» **Task requirements**
All of the entries below should be printed exactly; the pictures are to be left out.

Code change snippets:
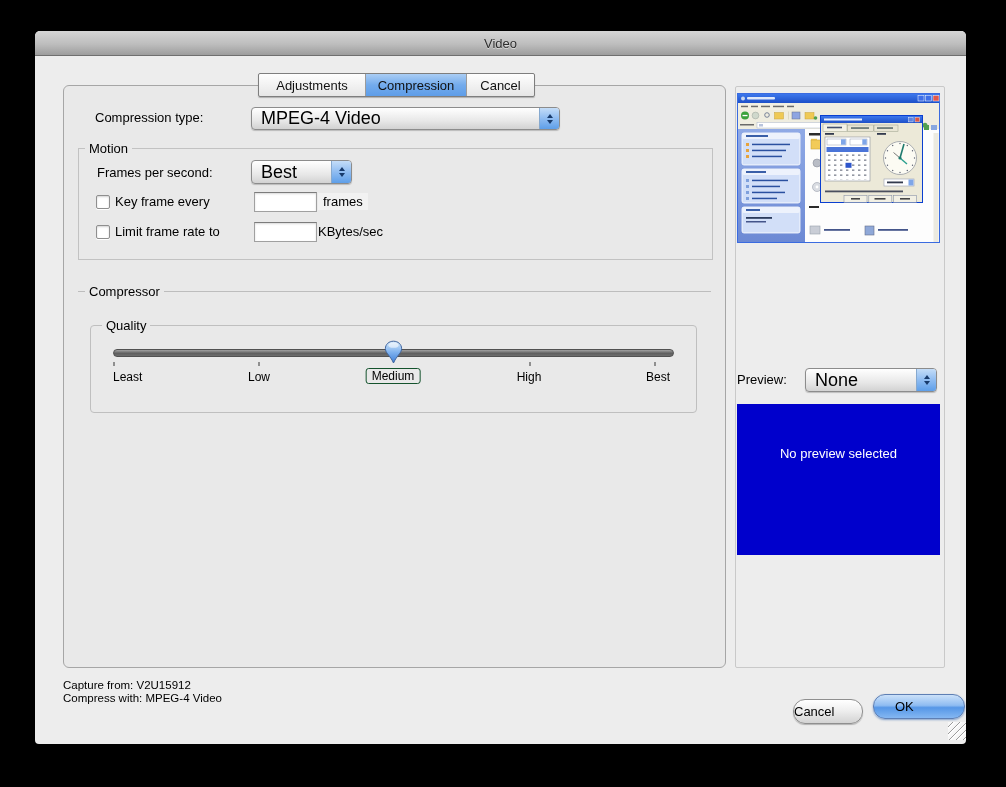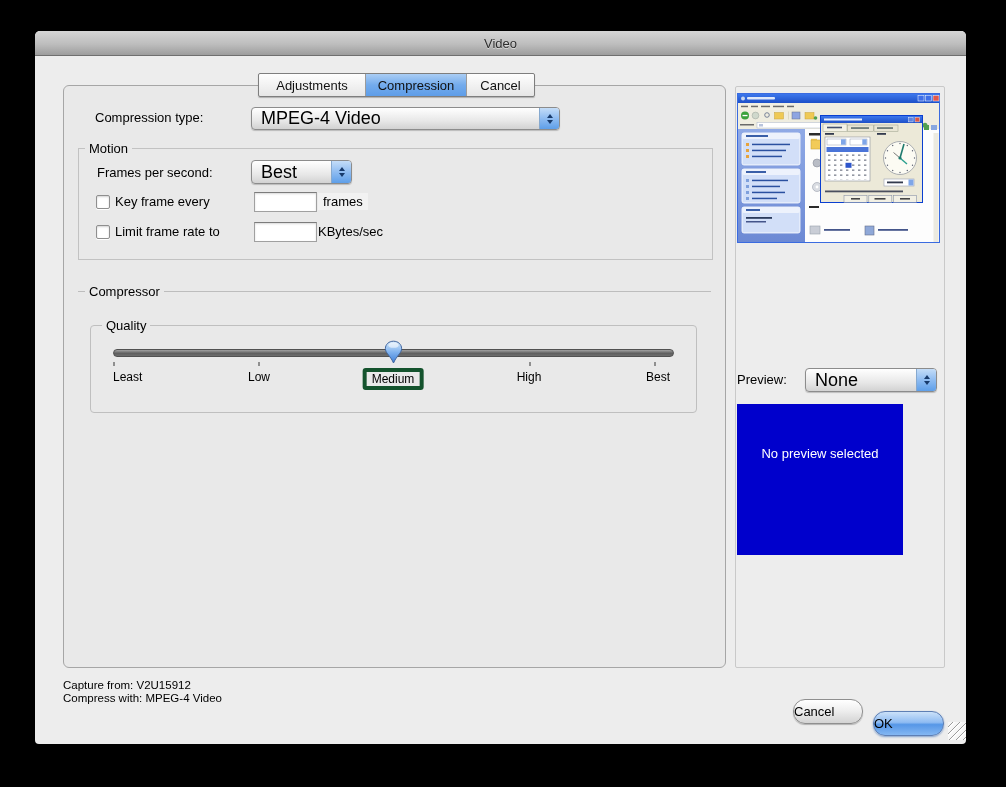--- a/index.html
+++ b/index.html
@@ -47,37 +47,37 @@
             border-radius:2px;box-shadow:inset 0 1px 2px rgba(0,0,0,.18),0 1px 0 #fff;}
   .field{position:absolute;width:55px;height:18px;background:#FFF;border:1px solid #A0A0A0;
          border-top-color:#7C7C7C;box-shadow:inset 0 1px 2px rgba(0,0,0,.15);font-size:13px;padding:0 3px;}
   .unit-hl{background:#F2F2F2;padding:1px 5px;}
   
   .track{position:absolute;left:78px;top:318px;width:559px;height:6px;border-radius:4px;
          background:linear-gradient(#A2A2A2,#5F5F5F 55%,#6E6E6E);border:1px solid #515151;}
   .tick{position:absolute;top:331px;width:2px;height:4px;background:#8F8F8F;}
   .tick-lbl{position:absolute;top:339px;font-size:12px;color:#000;transform:translateX(-50%);white-space:nowrap;}
   .tick-lbl.plain-left{transform:none;}
-  .tick-lbl.focusbox{border:4px solid #14532d;border-radius:3px;padding:0 5px;top:337px;background:transparent;}
+  .tick-lbl.focusbox{border:1px solid #14532d;border-radius:3px;padding:0 5px;top:337px;background:transparent;}
   .thumb{position:absolute;left:349px;top:309px;}
   
   .rpanel{position:absolute;left:700px;top:55px;width:208px;height:580px;
           border:1px solid #C9C9C9;border-radius:2px;background:#EDEDED;}
   .thumbwrap{position:absolute;left:702px;top:62px;width:203px;height:150px;}
-  .previewbox{position:absolute;left:702px;top:373px;width:166px;height:151px;
+  .previewbox{position:absolute;left:702px;top:373px;width:203px;height:151px;
               display:flex;justify-content:center;align-items:flex-start;}
   .previewbox span{margin-top:42px;color:#FFF;font-size:13px;}
   .foot{position:absolute;font-size:11.5px;color:#000;white-space:nowrap;}
   .btn{position:absolute;height:23px;border-radius:12px;display:flex;align-items:center;
        font-size:13px;color:#000;cursor:default;}
   .btn.cancel{left:758px;top:668px;width:68px;border:1px solid #8F8F8F;
        background:linear-gradient(#FFFFFF,#EFEFEF 45%,#D3D3D3);box-shadow:0 1px 1px rgba(0,0,0,.25);}
-  .btn.ok{left:838px;top:680px;width:69px;border:1px solid #5E7FB4;
+  .btn.ok{left:838px;top:663px;width:69px;border:1px solid #5E7FB4;
        background:linear-gradient(#CBE1F9,#8FBCF2 45%,#5697E7 55%,#84B7F2);
-       box-shadow:0 1px 2px rgba(60,110,180,.6);}
+       box-shadow:0 1px 2px rgba(60,110,180,.6);padding-left:21px;}
   .grip{position:absolute;left:913px;top:691px;width:18px;height:18px;background:#F6F6F6;
         background-image:repeating-linear-gradient(135deg,transparent 0 3px,#9B9B9B 3px 4px,#fdfdfd 4px 5px);}
 </style>
 </head>
 <body>
 
 <div class="screen">
   <div class="window">
 
     <div class="titlebar">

» **Result**
--- a/index.html
+++ b/index.html
@@ -47,37 +47,37 @@
             border-radius:2px;box-shadow:inset 0 1px 2px rgba(0,0,0,.18),0 1px 0 #fff;}
   .field{position:absolute;width:55px;height:18px;background:#FFF;border:1px solid #A0A0A0;
          border-top-color:#7C7C7C;box-shadow:inset 0 1px 2px rgba(0,0,0,.15);font-size:13px;padding:0 3px;}
   .unit-hl{background:#F2F2F2;padding:1px 5px;}
   
   .track{position:absolute;left:78px;top:318px;width:559px;height:6px;border-radius:4px;
          background:linear-gradient(#A2A2A2,#5F5F5F 55%,#6E6E6E);border:1px solid #515151;}
   .tick{position:absolute;top:331px;width:2px;height:4px;background:#8F8F8F;}
   .tick-lbl{position:absolute;top:339px;font-size:12px;color:#000;transform:translateX(-50%);white-space:nowrap;}
   .tick-lbl.plain-left{transform:none;}
-  .tick-lbl.focusbox{border:4px solid #14532d;border-radius:3px;padding:0 5px;top:337px;background:transparent;}
+  .tick-lbl.focusbox{border:1px solid #14532d;border-radius:3px;padding:0 5px;top:337px;background:transparent;}
   .thumb{position:absolute;left:349px;top:309px;}
   
   .rpanel{position:absolute;left:700px;top:55px;width:208px;height:580px;
           border:1px solid #C9C9C9;border-radius:2px;background:#EDEDED;}
   .thumbwrap{position:absolute;left:702px;top:62px;width:203px;height:150px;}
-  .previewbox{position:absolute;left:702px;top:373px;width:166px;height:151px;
+  .previewbox{position:absolute;left:702px;top:373px;width:203px;height:151px;
               display:flex;justify-content:center;align-items:flex-start;}
   .previewbox span{margin-top:42px;color:#FFF;font-size:13px;}
   .foot{position:absolute;font-size:11.5px;color:#000;white-space:nowrap;}
   .btn{position:absolute;height:23px;border-radius:12px;display:flex;align-items:center;
        font-size:13px;color:#000;cursor:default;}
   .btn.cancel{left:758px;top:668px;width:68px;border:1px solid #8F8F8F;
        background:linear-gradient(#FFFFFF,#EFEFEF 45%,#D3D3D3);box-shadow:0 1px 1px rgba(0,0,0,.25);}
-  .btn.ok{left:838px;top:680px;width:69px;border:1px solid #5E7FB4;
+  .btn.ok{left:838px;top:663px;width:69px;border:1px solid #5E7FB4;
        background:linear-gradient(#CBE1F9,#8FBCF2 45%,#5697E7 55%,#84B7F2);
-       box-shadow:0 1px 2px rgba(60,110,180,.6);}
+       box-shadow:0 1px 2px rgba(60,110,180,.6);padding-left:21px;}
   .grip{position:absolute;left:913px;top:691px;width:18px;height:18px;background:#F6F6F6;
         background-image:repeating-linear-gradient(135deg,transparent 0 3px,#9B9B9B 3px 4px,#fdfdfd 4px 5px);}
 </style>
 </head>
 <body>
 
 <div class="screen">
   <div class="window">
 
     <div class="titlebar">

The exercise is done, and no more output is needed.